■ Work task:
Write the records out exactly as they read, but not the pictures.

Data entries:
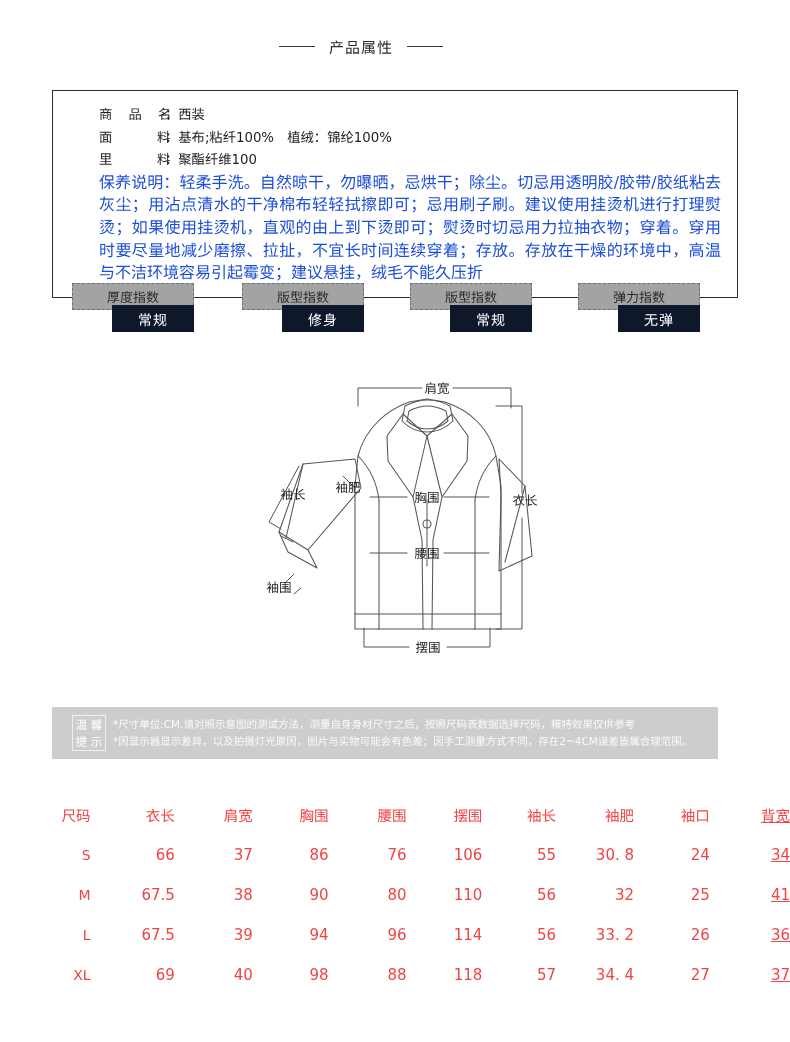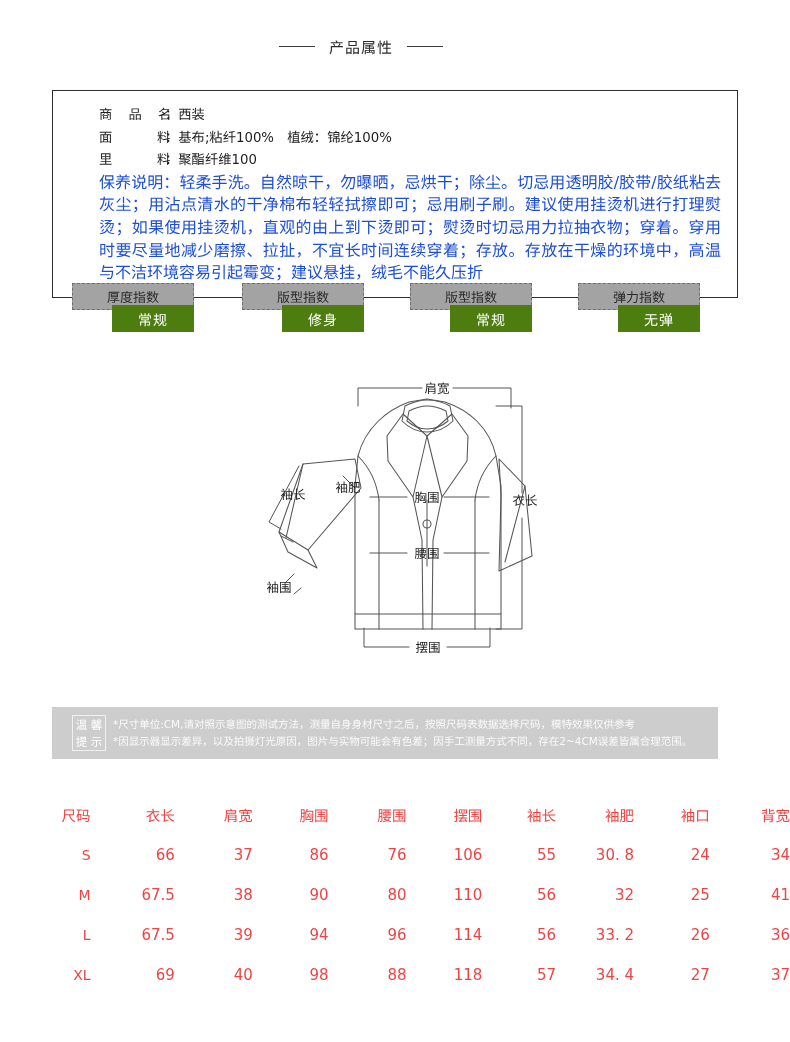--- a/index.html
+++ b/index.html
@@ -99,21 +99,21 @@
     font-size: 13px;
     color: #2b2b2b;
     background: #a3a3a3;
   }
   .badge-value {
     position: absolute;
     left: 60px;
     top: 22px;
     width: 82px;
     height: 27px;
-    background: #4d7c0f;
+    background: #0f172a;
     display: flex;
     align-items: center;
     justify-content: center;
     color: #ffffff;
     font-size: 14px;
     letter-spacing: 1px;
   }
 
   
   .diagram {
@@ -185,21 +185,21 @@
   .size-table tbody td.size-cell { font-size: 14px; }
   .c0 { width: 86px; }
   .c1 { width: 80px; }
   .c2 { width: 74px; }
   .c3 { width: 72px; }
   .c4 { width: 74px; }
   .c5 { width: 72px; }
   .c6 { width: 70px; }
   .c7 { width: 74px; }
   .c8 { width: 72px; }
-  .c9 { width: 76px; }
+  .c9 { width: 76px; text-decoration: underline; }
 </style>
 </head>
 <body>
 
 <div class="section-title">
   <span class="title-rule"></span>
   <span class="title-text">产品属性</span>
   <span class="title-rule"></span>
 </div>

■ Your solution:
--- a/index.html
+++ b/index.html
@@ -99,21 +99,21 @@
     font-size: 13px;
     color: #2b2b2b;
     background: #a3a3a3;
   }
   .badge-value {
     position: absolute;
     left: 60px;
     top: 22px;
     width: 82px;
     height: 27px;
-    background: #4d7c0f;
+    background: #0f172a;
     display: flex;
     align-items: center;
     justify-content: center;
     color: #ffffff;
     font-size: 14px;
     letter-spacing: 1px;
   }
 
   
   .diagram {
@@ -185,21 +185,21 @@
   .size-table tbody td.size-cell { font-size: 14px; }
   .c0 { width: 86px; }
   .c1 { width: 80px; }
   .c2 { width: 74px; }
   .c3 { width: 72px; }
   .c4 { width: 74px; }
   .c5 { width: 72px; }
   .c6 { width: 70px; }
   .c7 { width: 74px; }
   .c8 { width: 72px; }
-  .c9 { width: 76px; }
+  .c9 { width: 76px; text-decoration: underline; }
 </style>
 </head>
 <body>
 
 <div class="section-title">
   <span class="title-rule"></span>
   <span class="title-text">产品属性</span>
   <span class="title-rule"></span>
 </div>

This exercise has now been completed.